Signatures use **RSA-PSS with SHA-256** (PS256) with RSA-2048 keys, MGF1-SHA256, and a salt length equal to the digest length (32 bytes). Each account has separate signing keys for live and test mode.

## Verification steps

1. **Extract the headers.** Read `Flatpeak-Signature`, `Flatpeak-Timestamp`, and `Flatpeak-Key-ID` from the incoming request. Reject the request immediately if `Flatpeak-Signature` is missing or set to `none`.
2. **Construct the signed message.** Concatenate the timestamp, a literal `.`, and the raw request body bytes: `{timestamp}.{raw_request_body}`. Do not parse and re-serialize the JSON — any difference in whitespace or key ordering will cause verification to fail.
3. **Get the public key.** Fetch the JWKS from the Flatpeak endpoint (see [Fetching the public key](#fetching-the-public-key) below) and select the key whose `kid` matches `Flatpeak-Key-ID`. Cache the JWKS — signing keys are long-lived but rotate occasionally, so refetch when you see an unknown `kid`.
4. **Decode the signature.** Strip the `v1=` prefix from the header value.

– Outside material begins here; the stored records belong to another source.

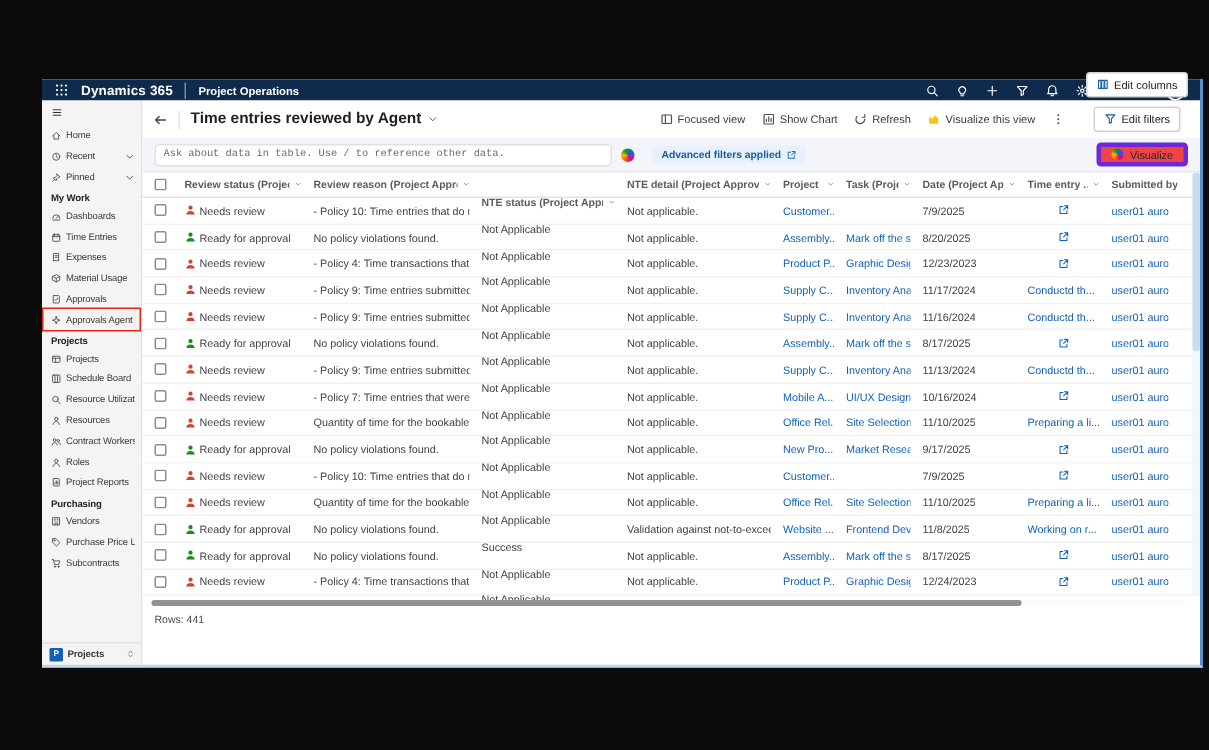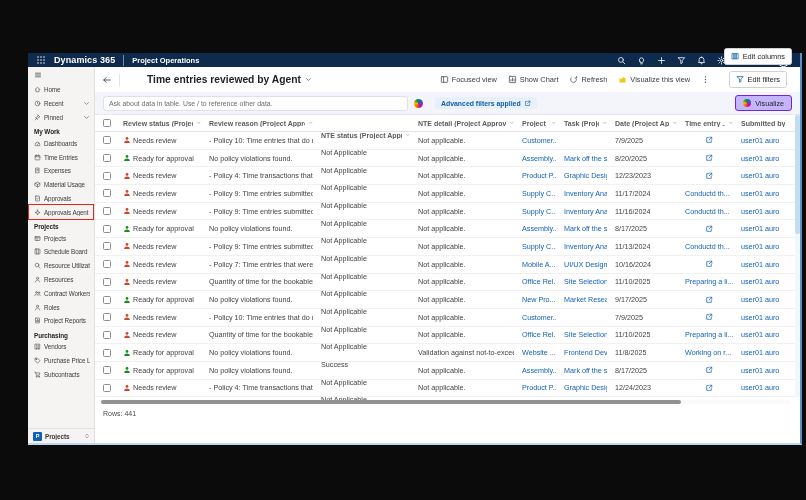--- a/index.html
+++ b/index.html
@@ -41,48 +41,48 @@
   .p-badge{width:9px;height:9px;background:#1160b7;color:#fff;font-size:5.5px;font-weight:bold;display:flex;align-items:center;justify-content:center;border-radius:1px;}
   .sb-bottom-label{font-weight:bold;font-size:6.4px;flex:1;white-space:nowrap;overflow:hidden;}
   .updown{width:6px;height:8px;color:#605e5c;}
 
   
   .content{flex:1;min-width:0;display:flex;flex-direction:column;background:#fff;}
   .cmdbar{flex:none;height:25px;display:flex;align-items:center;padding:0 8px 0 7px;}
   .cmd-icon-btn{display:inline-flex;cursor:pointer;}
   .back-btn{width:10px;height:10px;color:#424242;}
   .cmd-divider{width:1px;height:12px;background:#e1e1e1;margin:0 7px;}
-  .title-wrap{display:flex;align-items:center;gap:4px;cursor:pointer;margin-left:20px;}
+  .title-wrap{display:flex;align-items:center;gap:4px;cursor:pointer;}
   .page-title{font-size:10.3px;font-weight:bold;color:#1f1f1f;white-space:nowrap;}
   .title-chev{width:7px;height:7px;color:#424242;}
   .cmd-right{margin-left:auto;display:flex;align-items:center;gap:11px;}
   .cmd-item{display:flex;align-items:center;gap:3px;font-size:7.4px;color:#3b3b3b;white-space:nowrap;cursor:pointer;}
   .cmd-item .icn{width:9px;height:9px;color:#4f4f4f;}
   .btn-group{display:flex;align-items:center;gap:6px;margin-left:3px;flex-direction:column;}
   .btn{height:17px;border:1px solid #d1d1d1;border-radius:2.5px;background:#fff;display:flex;align-items:center;gap:3px;
        padding:0 6px;font-size:7.4px;color:#242424;white-space:nowrap;cursor:pointer;}
   .btn .icn{width:8.5px;height:8.5px;color:#115ea3;}
   .share-btn{height:17px;background:#1267b4;border-radius:2.5px;color:#fff;display:flex;align-items:center;gap:3px;
        padding:0 6px;font-size:7.4px;white-space:nowrap;cursor:pointer;}
   .share-btn .icn{width:8.5px;height:8.5px;color:#fff;}
   .share-sep{width:1px;height:10px;background:rgba(255,255,255,.45);margin:0 2px;}
   .share-chev{width:6px !important;height:6px !important;}
 
   
   .copilotbar{flex:none;height:23px;background:#f4f4fb;border-bottom:1px solid #e9e7f2;display:flex;align-items:center;padding:0 8px;}
   .ask-input{width:305px;height:15px;background:#fff;border:1px solid #e1e0e6;border-radius:3px;font-size:6.9px;color:#6b6b6b;
-             padding:0 5px;outline:none;font-family:Liberation Sans, sans-serif;}
+             padding:0 5px;outline:none;font-family:Liberation Mono, monospace;}
   .ask-input::placeholder{color:#6b6b6b;}
   .copilot-swirl{width:9px;height:9px;border-radius:50%;flex:none;
       background:conic-gradient(from 30deg,#0f6cbd,#8331cc,#e3008c,#f7630c,#ffb900,#13a10e,#0f6cbd);}
   .ask-swirl{margin-left:6px;}
   .chip{display:flex;align-items:center;gap:3px;margin-left:12px;background:#e8f1fb;border-radius:2px;padding:2.5px 6px;
         font-size:6.9px;font-weight:bold;color:#115ea3;cursor:pointer;white-space:nowrap;}
   .chip .icn{width:7px;height:7px;color:#115ea3;}
-  .visualize-btn{margin-left:auto;height:16px;border:1px solid #6d28d9;border-radius:3px;background:#c4b5fd;display:flex;
+  .visualize-btn{margin-left:auto;height:16px;border:3px solid #6d28d9;border-radius:3px;background:#ef4444;display:flex;
         align-items:center;gap:4px;padding:0 7px;font-size:7.2px;color:#242424;cursor:pointer;white-space:nowrap;}
   .visualize-btn .copilot-swirl{width:8px;height:8px;}
 
   
   .grid-wrap{flex:none;position:relative;}
   .grid-head{display:flex;align-items:center;height:17px;border-bottom:1px solid #e4e4e4;color:#5c5c5c;font-size:7px;font-weight:bold;}
   .grid-row{display:flex;align-items:center;height:17.7px;border-bottom:1px solid #f1f1f1;font-size:7.2px;color:#424242;background:#fff;}
   .cell{display:flex;align-items:center;gap:2px;padding:0 4px;overflow:hidden;white-space:nowrap;min-width:0;}
   .cell span{overflow:hidden;white-space:nowrap;}
   .c0{width:24px;justify-content:center;flex:none;}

The remainder is base64url without padding ([RFC 4648 Section 5](https://datatracker.ietf.org/doc/html/rfc4648#section-5)). Most standard libraries decode base64url natively; the code samples below show how.
5. **Verify.** Verify the decoded signature against the signed message from step 2 using RSA-PSS with SHA-256 (salt length = digest length).
6. **Check the timestamp.** To prevent replay attacks, reject requests where `|now - Flatpeak-Timestamp|` exceeds your tolerance — **5 minutes** is a sensible default. The code samples below include this check.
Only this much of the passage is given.